What is being asked:
Each line in the entries that has the word "solid" has to be copied.

Data under study:

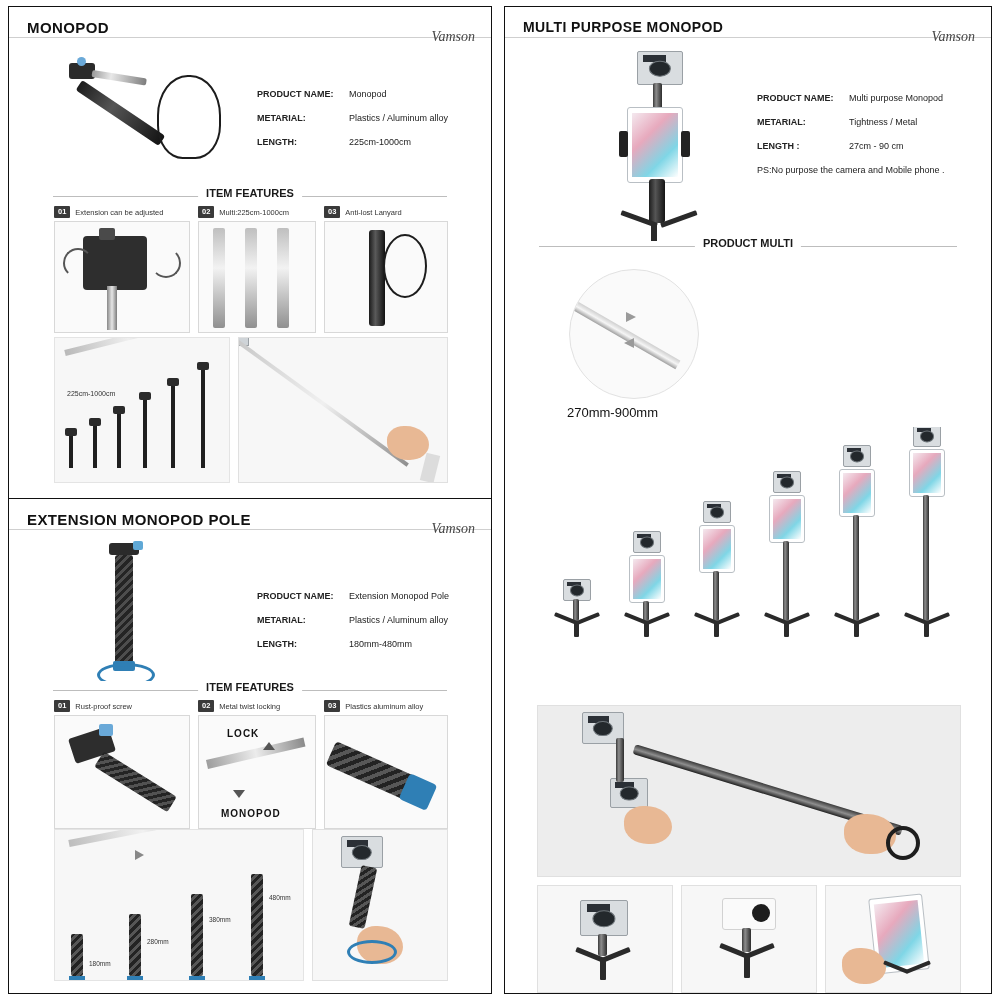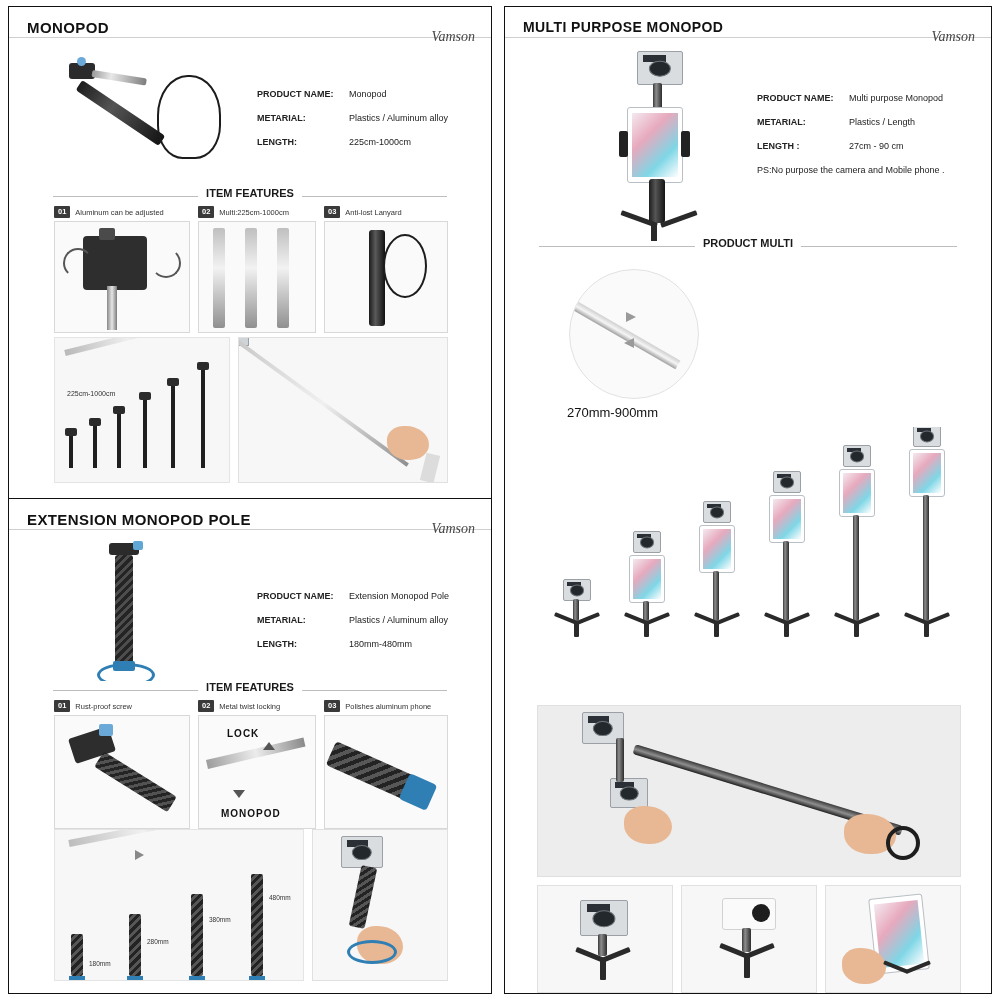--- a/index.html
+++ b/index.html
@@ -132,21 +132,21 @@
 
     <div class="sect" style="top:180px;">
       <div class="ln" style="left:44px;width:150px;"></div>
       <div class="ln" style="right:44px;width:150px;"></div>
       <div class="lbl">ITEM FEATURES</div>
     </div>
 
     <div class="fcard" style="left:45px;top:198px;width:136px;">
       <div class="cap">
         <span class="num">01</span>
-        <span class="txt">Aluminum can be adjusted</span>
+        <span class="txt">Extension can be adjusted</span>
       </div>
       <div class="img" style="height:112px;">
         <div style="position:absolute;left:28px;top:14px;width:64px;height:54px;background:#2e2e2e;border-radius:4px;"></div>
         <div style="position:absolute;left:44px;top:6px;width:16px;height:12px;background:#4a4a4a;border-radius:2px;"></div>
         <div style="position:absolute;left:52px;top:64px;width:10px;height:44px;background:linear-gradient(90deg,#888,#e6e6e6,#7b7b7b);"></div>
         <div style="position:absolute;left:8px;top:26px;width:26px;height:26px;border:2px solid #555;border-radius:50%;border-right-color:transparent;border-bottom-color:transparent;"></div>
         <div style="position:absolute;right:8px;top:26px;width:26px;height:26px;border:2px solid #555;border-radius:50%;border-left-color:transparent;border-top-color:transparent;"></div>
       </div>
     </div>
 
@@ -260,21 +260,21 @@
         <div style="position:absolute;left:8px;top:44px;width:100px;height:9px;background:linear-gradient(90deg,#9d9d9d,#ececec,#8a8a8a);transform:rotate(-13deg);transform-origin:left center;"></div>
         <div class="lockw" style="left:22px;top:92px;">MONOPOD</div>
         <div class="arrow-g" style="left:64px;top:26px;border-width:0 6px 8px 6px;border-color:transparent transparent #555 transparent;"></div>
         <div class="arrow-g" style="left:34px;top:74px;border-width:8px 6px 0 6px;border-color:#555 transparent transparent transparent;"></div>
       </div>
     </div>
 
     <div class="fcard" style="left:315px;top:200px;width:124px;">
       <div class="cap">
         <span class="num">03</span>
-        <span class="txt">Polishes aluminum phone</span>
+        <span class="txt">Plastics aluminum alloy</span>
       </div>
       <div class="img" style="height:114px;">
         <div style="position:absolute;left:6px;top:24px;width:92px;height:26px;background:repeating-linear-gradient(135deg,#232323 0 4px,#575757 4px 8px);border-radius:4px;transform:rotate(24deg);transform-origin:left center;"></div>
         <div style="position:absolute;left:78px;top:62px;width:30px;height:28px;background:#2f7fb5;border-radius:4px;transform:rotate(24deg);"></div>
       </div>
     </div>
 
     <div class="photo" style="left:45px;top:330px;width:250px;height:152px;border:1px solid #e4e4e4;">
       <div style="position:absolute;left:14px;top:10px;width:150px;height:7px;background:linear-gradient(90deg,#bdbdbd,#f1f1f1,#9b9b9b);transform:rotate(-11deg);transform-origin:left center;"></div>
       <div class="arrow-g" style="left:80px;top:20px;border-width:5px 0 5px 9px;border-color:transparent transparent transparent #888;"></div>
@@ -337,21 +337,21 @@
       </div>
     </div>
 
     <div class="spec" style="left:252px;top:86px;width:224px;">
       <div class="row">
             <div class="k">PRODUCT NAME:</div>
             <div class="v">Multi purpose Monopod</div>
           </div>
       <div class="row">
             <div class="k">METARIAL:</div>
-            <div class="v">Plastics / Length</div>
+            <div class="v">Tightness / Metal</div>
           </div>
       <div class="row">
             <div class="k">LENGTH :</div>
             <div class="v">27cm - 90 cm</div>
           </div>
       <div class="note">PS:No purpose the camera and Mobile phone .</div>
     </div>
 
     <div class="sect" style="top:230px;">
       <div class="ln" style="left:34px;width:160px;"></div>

Task response:
         <div style="position:absolute;left:8px;top:26px;width:26px;height:26px;border:2px solid #555;border-radius:50%;border-right-color:transparent;border-bottom-color:transparent;"></div>
         <div style="position:absolute;right:8px;top:26px;width:26px;height:26px;border:2px solid #555;border-radius:50%;border-left-color:transparent;border-top-color:transparent;"></div>
     <div class="photo" style="left:45px;top:330px;width:250px;height:152px;border:1px solid #e4e4e4;">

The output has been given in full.